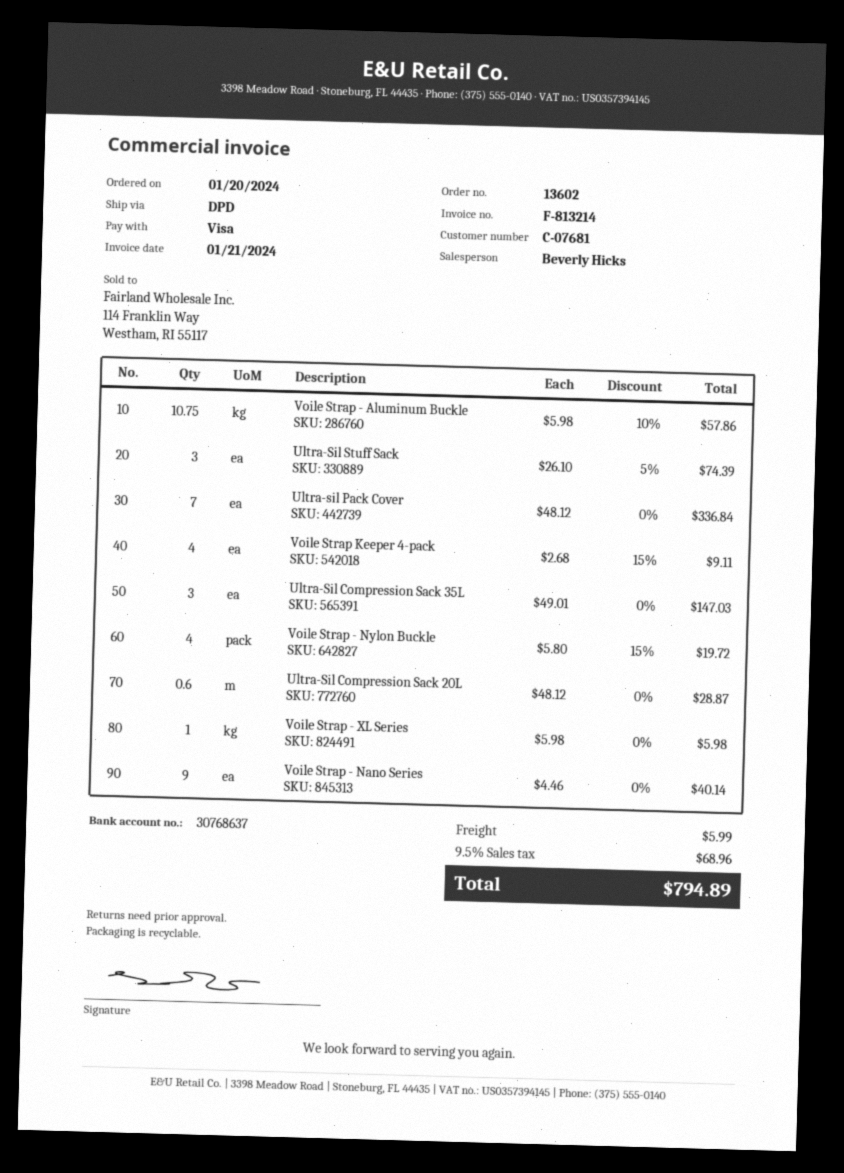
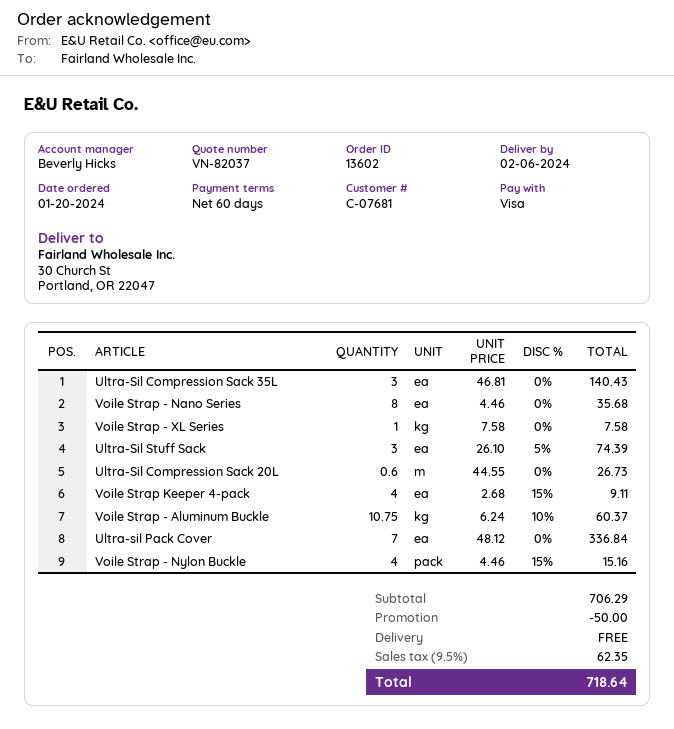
Voile Strap - Aluminum Buckle: 10.75 x 5.98 - 10% = 57.86 -> 10.75 x 6.24 - 10% = 60.37
Ultra-Sil Compression Sack 35L: 3 x 49.01 = 147.03 -> 3 x 46.81 = 140.43
Voile Strap - Nylon Buckle: 4 x 5.80 - 15% = 19.72 -> 4 x 4.46 - 15% = 15.16
Ultra-Sil Compression Sack 20L: 0.6 x 48.12 = 28.87 -> 0.6 x 44.55 = 26.73
Voile Strap - XL Series: 1 x 5.98 = 5.98 -> 1 x 7.58 = 7.58
Voile Strap - Nano Series: 9 x 4.46 = 40.14 -> 8 x 4.46 = 35.68
discount: none -> 50.00
shipping: 5.99 -> 0.00
tax: 9.5% = 68.96 -> 9.5% = 62.35
total: 794.89 -> 718.64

════

WORK ORDER:
Before you finish, make sure every line above has been repeated exactly and no picture remains in the copy.

EXPECTED ANSWER:
Voile Strap - Aluminum Buckle: 10.75 x 5.98 - 10% = 57.86 -> 10.75 x 6.24 - 10% = 60.37
Ultra-Sil Compression Sack 35L: 3 x 49.01 = 147.03 -> 3 x 46.81 = 140.43
Voile Strap - Nylon Buckle: 4 x 5.80 - 15% = 19.72 -> 4 x 4.46 - 15% = 15.16
Ultra-Sil Compression Sack 20L: 0.6 x 48.12 = 28.87 -> 0.6 x 44.55 = 26.73
Voile Strap - XL Series: 1 x 5.98 = 5.98 -> 1 x 7.58 = 7.58
Voile Strap - Nano Series: 9 x 4.46 = 40.14 -> 8 x 4.46 = 35.68
discount: none -> 50.00
shipping: 5.99 -> 0.00
tax: 9.5% = 68.96 -> 9.5% = 62.35
total: 794.89 -> 718.64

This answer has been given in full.